United States (Offshore): BSEE regulates offshore kick detection and well control under 30 CFR Part 250, Subpart D. The 2016 Well Control Rule (sometimes called the "BSEE Well Control Rule" or "BSEE 2016 Rule") substantially strengthened requirements for real-time monitoring, BOP system design, and third-party verification following the Macondo blowout. Requirements now include: continuous pit volume monitoring with alarms, qualified well control personnel on all drilling vessels, secondary intervention systems (capping stacks) accessible within defined timeframes, and independent third-party review of BOP equipment above 15,000 psi (103.4 MPa) rated pressure. The IADC WellSharp certification system, widely adopted across Gulf of Mexico operators, defines competency standards for kick detection and well control response for each crew position from floorhand through company man.

Norway (Norwegian Continental Shelf): NORSOK D-010 Well Integrity in Drilling and Well Operations is the primary technical standard governing kick detection on the Norwegian Continental Shelf, enforced by the Petroleum Safety Authority Norway (PSA). NORSOK D-010 Section 6 defines well barriers: the wellbore must always maintain two independent, tested barrier envelopes between formation fluids and the atmosphere. The drilling fluid column constitutes the primary well barrier; the BOP and casing string constitute the secondary barrier. Any reduction in primary barrier integrity, including a kick, activates mandatory secondary barrier testing and well control procedures. NORSOK D-010 also specifies minimum pit gain alarm setpoints, flow sensor requirements, and BOP drill intervals consistent with the PSA management system requirements under the Petroleum Activities Act.

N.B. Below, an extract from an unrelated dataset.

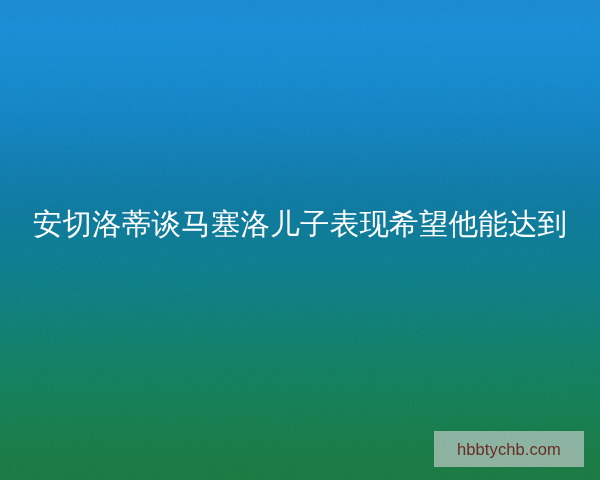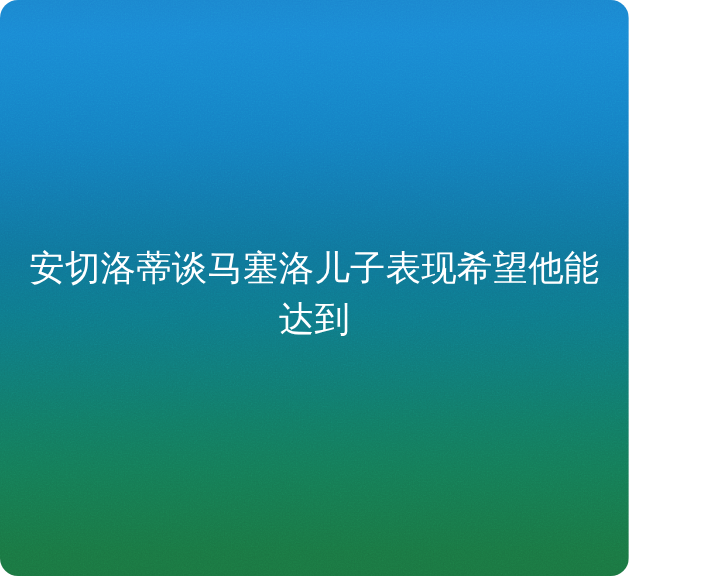"安切洛蒂谈马塞洛儿子表现希望他能达到" #stage { border-radius: 15px -> none; width: 524px -> 600px }
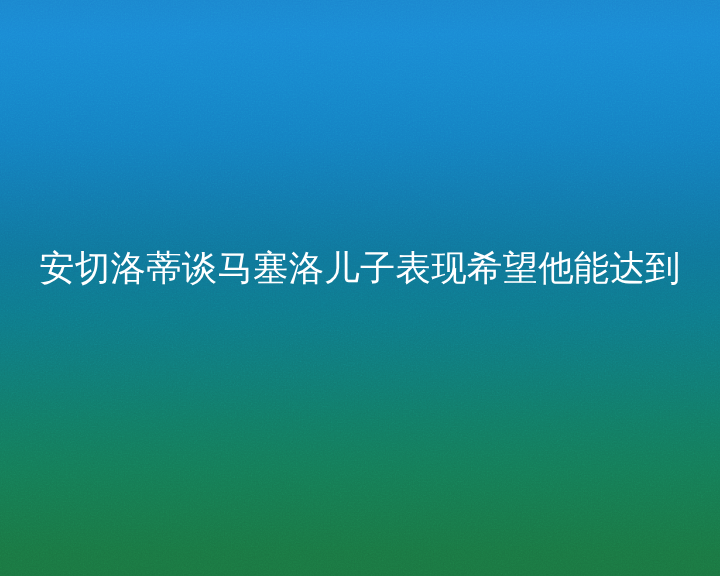"hbbtychb.com" div { html: none -> <div> <span>hbbtychb.com</span> </div> }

Australia: NOPSEMA, the National Offshore Petroleum Safety and Environmental Management Authority, requires all offshore drilling operations on the Australian Continental Shelf to submit a Well Operations Management Plan (WOMP) as a condition of drilling approval. The WOMP must document kick tolerance calculations for each well section, BOP configuration and test schedule, kick detection monitoring systems, and crew certification levels. NOPSEMA Guidance Note N-04600-GN1783 provides detailed guidance on well integrity management including kick prevention and response. Australian operations in the Northwest Shelf Carnarvon Basin, Timor Sea, and Otway Basin face kick risks from abnormally pressured Jurassic and Cretaceous gas sands, and WOMPs for these areas require specific overpressure prediction methodologies.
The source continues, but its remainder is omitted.